## [Supplied records]
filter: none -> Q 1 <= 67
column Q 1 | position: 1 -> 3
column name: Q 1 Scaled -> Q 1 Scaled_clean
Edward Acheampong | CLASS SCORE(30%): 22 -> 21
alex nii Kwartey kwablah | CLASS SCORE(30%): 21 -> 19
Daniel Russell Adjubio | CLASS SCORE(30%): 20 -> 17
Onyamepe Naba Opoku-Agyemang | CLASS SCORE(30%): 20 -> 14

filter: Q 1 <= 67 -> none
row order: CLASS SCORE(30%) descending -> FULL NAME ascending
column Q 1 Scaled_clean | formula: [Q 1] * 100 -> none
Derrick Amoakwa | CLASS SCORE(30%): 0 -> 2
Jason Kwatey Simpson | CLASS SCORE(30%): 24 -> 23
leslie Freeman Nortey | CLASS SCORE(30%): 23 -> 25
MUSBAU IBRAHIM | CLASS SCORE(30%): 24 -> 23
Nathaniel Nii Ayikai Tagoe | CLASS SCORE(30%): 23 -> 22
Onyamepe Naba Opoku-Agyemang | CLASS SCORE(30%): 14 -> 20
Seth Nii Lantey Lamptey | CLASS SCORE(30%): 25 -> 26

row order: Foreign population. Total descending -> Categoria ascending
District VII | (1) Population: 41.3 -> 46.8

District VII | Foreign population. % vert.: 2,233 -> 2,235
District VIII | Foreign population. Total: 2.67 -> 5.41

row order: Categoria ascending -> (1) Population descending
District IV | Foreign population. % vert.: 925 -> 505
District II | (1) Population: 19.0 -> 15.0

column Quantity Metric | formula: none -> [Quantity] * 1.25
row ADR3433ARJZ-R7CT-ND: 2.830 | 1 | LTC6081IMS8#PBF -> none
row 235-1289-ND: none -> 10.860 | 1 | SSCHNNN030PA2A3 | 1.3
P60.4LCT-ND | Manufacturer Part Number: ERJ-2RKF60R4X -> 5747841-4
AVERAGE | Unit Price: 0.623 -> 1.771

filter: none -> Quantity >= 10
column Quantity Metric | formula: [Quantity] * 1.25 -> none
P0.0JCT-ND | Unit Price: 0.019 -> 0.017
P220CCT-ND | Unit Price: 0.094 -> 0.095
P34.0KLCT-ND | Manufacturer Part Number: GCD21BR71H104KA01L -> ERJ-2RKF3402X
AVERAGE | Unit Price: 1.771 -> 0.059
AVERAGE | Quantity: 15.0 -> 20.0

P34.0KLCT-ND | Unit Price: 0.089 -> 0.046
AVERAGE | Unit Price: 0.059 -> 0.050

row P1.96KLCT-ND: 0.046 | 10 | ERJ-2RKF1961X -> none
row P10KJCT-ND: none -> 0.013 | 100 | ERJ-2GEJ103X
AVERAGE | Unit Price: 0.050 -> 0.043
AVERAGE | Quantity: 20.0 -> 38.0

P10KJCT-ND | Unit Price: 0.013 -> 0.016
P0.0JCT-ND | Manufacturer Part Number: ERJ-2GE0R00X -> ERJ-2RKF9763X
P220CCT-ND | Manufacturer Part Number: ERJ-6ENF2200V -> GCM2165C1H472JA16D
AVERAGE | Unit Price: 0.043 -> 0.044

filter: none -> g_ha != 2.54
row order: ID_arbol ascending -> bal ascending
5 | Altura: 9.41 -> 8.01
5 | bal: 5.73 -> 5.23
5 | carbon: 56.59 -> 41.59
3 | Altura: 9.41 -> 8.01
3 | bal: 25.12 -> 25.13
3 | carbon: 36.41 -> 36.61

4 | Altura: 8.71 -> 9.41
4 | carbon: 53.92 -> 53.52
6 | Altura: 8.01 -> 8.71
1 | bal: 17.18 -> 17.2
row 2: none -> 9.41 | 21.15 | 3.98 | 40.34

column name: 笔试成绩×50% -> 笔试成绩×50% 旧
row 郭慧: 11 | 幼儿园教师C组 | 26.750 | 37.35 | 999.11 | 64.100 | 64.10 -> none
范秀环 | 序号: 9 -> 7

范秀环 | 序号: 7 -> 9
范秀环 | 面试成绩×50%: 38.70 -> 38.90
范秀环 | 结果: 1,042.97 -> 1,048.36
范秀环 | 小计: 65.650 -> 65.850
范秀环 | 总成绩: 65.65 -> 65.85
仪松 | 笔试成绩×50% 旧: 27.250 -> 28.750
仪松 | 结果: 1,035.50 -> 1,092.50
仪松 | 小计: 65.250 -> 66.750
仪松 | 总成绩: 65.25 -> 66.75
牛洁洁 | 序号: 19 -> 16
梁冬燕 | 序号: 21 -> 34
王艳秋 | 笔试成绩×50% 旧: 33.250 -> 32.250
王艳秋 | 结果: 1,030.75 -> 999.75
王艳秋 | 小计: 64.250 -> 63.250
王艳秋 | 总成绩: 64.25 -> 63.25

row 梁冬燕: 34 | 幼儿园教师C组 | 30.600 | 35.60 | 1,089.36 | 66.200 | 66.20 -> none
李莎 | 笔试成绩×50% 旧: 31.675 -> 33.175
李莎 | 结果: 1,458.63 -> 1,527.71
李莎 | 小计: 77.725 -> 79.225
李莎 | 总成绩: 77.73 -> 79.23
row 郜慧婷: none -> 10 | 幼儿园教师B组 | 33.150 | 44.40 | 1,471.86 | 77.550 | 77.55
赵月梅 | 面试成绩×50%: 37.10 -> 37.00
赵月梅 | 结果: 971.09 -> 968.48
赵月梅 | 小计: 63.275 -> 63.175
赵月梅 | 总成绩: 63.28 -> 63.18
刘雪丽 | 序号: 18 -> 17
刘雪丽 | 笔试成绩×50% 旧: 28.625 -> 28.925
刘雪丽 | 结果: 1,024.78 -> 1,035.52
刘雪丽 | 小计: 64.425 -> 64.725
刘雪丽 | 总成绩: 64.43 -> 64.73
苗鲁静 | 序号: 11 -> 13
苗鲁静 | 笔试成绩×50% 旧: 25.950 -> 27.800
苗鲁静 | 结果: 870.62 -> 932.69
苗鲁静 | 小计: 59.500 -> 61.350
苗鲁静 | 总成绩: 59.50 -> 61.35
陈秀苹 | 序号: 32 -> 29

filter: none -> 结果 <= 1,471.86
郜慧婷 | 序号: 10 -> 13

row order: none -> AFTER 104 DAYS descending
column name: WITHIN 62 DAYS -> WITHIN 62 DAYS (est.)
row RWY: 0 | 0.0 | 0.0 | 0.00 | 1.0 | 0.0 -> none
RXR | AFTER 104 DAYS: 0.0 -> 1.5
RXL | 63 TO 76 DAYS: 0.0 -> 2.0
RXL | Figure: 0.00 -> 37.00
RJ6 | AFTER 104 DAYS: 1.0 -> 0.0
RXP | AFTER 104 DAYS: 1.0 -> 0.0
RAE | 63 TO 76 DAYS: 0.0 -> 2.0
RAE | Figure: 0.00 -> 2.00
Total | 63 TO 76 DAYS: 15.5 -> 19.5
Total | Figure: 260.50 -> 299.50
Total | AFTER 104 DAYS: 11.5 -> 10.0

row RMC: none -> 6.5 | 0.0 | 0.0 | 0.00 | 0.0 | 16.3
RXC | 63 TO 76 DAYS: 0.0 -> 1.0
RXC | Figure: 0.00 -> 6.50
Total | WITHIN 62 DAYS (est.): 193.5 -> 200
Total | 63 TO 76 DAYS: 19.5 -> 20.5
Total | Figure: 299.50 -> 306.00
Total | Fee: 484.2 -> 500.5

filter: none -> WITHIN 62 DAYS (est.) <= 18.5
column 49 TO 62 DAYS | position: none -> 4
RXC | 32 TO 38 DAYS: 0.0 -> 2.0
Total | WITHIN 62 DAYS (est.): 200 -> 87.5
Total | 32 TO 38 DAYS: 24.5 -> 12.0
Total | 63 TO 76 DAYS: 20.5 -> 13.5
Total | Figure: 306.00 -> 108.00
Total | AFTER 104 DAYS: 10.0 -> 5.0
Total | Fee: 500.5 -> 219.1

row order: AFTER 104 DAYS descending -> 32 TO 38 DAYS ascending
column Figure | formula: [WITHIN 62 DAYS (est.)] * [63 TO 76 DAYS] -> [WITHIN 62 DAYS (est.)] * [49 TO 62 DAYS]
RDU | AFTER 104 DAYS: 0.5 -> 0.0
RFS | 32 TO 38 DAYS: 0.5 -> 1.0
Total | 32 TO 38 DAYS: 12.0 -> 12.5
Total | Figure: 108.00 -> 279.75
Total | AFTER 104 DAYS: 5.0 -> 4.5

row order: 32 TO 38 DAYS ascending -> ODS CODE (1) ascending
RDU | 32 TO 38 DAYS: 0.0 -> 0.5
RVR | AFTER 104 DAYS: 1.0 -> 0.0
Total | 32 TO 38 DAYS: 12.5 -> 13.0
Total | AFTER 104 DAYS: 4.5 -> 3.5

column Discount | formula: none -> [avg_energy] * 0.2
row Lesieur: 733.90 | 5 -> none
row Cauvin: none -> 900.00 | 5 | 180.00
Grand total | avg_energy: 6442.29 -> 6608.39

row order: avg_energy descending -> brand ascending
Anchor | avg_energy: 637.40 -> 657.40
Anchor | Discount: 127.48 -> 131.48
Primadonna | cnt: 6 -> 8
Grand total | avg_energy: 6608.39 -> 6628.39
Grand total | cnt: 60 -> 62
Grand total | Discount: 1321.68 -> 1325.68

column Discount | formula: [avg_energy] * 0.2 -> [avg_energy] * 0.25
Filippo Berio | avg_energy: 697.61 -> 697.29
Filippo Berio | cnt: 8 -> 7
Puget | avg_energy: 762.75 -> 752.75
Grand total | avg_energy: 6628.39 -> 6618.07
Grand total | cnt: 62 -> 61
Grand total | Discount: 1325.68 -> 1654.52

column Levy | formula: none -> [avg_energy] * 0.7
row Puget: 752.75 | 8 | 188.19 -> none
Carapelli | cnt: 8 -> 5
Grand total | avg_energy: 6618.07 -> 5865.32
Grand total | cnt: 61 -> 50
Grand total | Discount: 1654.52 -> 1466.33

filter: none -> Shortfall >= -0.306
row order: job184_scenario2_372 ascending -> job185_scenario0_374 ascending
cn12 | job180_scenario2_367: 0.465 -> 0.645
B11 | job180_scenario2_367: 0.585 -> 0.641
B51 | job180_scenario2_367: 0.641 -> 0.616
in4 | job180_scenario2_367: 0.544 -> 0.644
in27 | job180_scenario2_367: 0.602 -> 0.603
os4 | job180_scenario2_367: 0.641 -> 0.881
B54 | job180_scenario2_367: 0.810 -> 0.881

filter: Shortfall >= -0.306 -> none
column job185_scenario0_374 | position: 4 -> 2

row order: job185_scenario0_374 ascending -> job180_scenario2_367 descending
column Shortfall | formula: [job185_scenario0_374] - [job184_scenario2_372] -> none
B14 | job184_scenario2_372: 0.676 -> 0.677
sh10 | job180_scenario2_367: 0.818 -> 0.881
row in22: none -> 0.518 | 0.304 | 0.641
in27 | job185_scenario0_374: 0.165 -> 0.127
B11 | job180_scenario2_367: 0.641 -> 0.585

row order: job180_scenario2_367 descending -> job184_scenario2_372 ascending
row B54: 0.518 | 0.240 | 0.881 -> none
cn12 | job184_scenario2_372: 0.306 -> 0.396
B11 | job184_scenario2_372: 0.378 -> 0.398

## [Assignment]
Give an exact copy of the lines above from the line with "苗鲁静 | 总成绩: 59.50 -> 61.35" up to and including the line with "filter: none -> WITHIN 62 DAYS (est.) <= 18.5", and leave everything else out.

## [Solution for this problem]
苗鲁静 | 总成绩: 59.50 -> 61.35
陈秀苹 | 序号: 32 -> 29

filter: none -> 结果 <= 1,471.86
郜慧婷 | 序号: 10 -> 13

row order: none -> AFTER 104 DAYS descending
column name: WITHIN 62 DAYS -> WITHIN 62 DAYS (est.)
row RWY: 0 | 0.0 | 0.0 | 0.00 | 1.0 | 0.0 -> none
RXR | AFTER 104 DAYS: 0.0 -> 1.5
RXL | 63 TO 76 DAYS: 0.0 -> 2.0
RXL | Figure: 0.00 -> 37.00
RJ6 | AFTER 104 DAYS: 1.0 -> 0.0
RXP | AFTER 104 DAYS: 1.0 -> 0.0
RAE | 63 TO 76 DAYS: 0.0 -> 2.0
RAE | Figure: 0.00 -> 2.00
Total | 63 TO 76 DAYS: 15.5 -> 19.5
Total | Figure: 260.50 -> 299.50
Total | AFTER 104 DAYS: 11.5 -> 10.0

row RMC: none -> 6.5 | 0.0 | 0.0 | 0.00 | 0.0 | 16.3
RXC | 63 TO 76 DAYS: 0.0 -> 1.0
RXC | Figure: 0.00 -> 6.50
Total | WITHIN 62 DAYS (est.): 193.5 -> 200
Total | 63 TO 76 DAYS: 19.5 -> 20.5
Total | Figure: 299.50 -> 306.00
Total | Fee: 484.2 -> 500.5

filter: none -> WITHIN 62 DAYS (est.) <= 18.5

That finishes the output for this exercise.